Dezz respiraba con dificultad mientras Jargo conducía unos treinta kilómetros por encima del límite de velocidad hasta un vecindario tranquilo y marchito situado en la parte este de la ciudad.

–Cabeza afeitada. De tu edad. Con aspecto de mexicano. Es todo lo que vi. – Dezz se tocó la cabeza para asegurarse de que una bala no le había pellizcado el cráneo. Revolvía un caramelo en la boca, mascando rápido-. No lo reconocí. Vi un Ford azul en la calle. Matrícula XXC, el resto no lo vi. Era una matrícula de Texas.

–¿Evan recibió algún disparo?

–No lo sé. El atacante disparó hacia donde estaba. La cuerda casi lo había matado. ¿Borraste los archivos del sistema?

–Ella ya había sobrescrito el sistema. No iba a dejar nada para que lo encontrásemos en caso de que apareciésemos.

Dezz se apoyó en la ventana del coche.

–Ese cabrón hizo que me meara de miedo. Si lo vuelvo a ver está muerto.

Luego Dezz, que era pequeño pero fuerte y tenía una mirada como si sufriera fiebre, dijo:

–¿Qué demonios hacemos, papá?

–Luchar contra ellos.

Jargo aparcó al lado del apartamento y todavía miraba por el espejo retrovisor para asegurarse de que no los seguían.

–Evan no nos vio.

–Pero tenía los archivos en su ordenador -dijo Jargo-. Él lo sabe.

Subieron corriendo y Jargo hizo dos llamadas. En la primera no saludó siquiera, se limitó a dar breves indicaciones de cómo llegar al apartamento, escuchó una confirmación y luego colgó. Luego llamó a una mujer que utilizaba el nombre en clave de Galadriel. Tenía en nómina a un grupo de expertos en ordenadores y los llamaba sus elfos, por la magia que podían utilizar contra servidores, bases de datos y códigos.

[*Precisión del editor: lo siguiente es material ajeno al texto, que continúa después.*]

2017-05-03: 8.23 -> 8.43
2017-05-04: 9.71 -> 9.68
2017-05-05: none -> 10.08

Galadriel (el nombre se debía al de la reina de los elfos de Tolkien) era una antigua experta en ordenadores de la CIA. Jargo le pagaba diez veces más de lo que le había pagado el gobierno.

Le dio a Galadriel la descripción de Dezz sobre el atacante y la matrícula del Ford azul, le pidió que buscase coincidencias en su base de datos. Ella dijo que lo volvería a llamar.

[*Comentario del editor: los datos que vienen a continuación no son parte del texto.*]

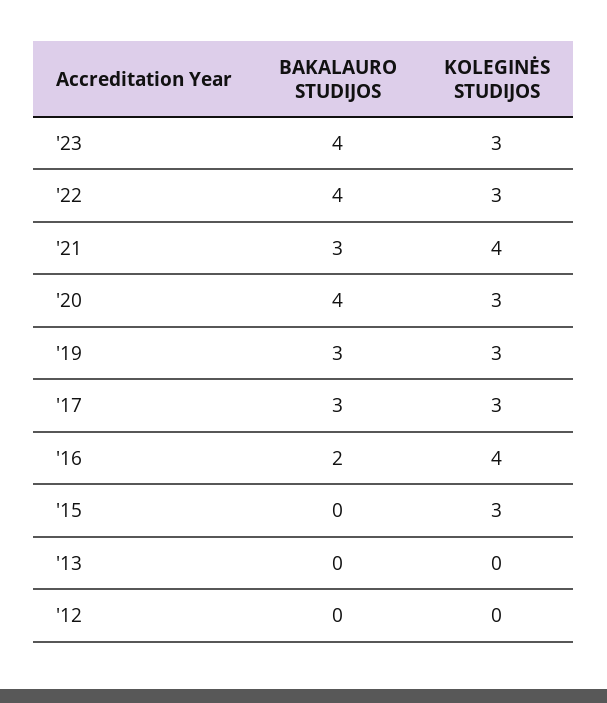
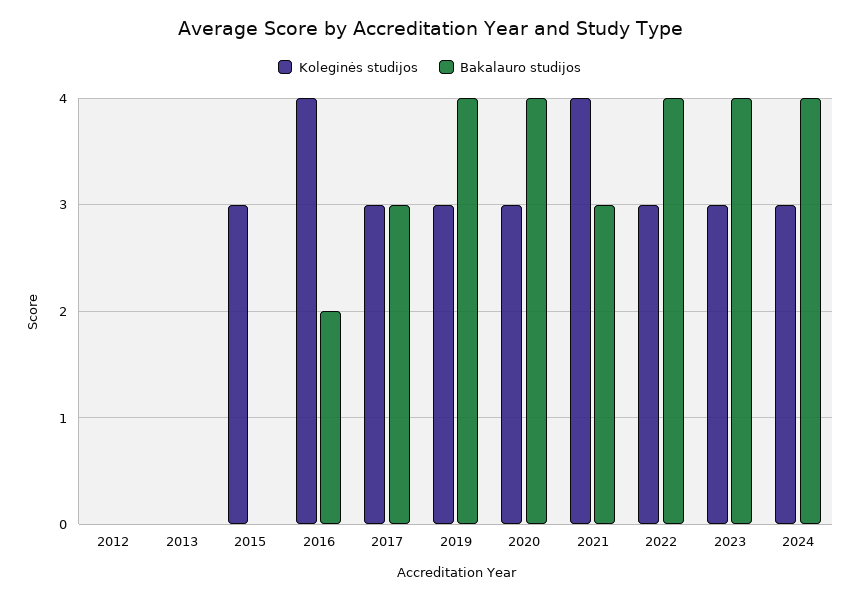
BAKALAURO STUDIJOS, '19: 3 -> 4
KOLEGINĖS STUDIJOS, 2024: none -> 3
BAKALAURO STUDIJOS, 2024: none -> 4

Jargo se puso una loción antibacteriana en sus manos rasgadas y miró por la ventana a dos jóvenes madres caminando bajo el sol, con sus bebés, dándose el gusto de cotillear sobre cosas frívolas. Austin abrazaba aquel precioso día de primavera, un día para observar cómo unas preciosas madres elevan sus rostros al sol, no un día de muerte y dolor en el que todo su mundo se desintegraría. Estudió la calle. No había ningún coche aparcado con ocupantes dentro. Algunos viandantes se dirigían a una pequeña tienda de ultramarinos del barrio. Observó si alguien lo estaba mirando.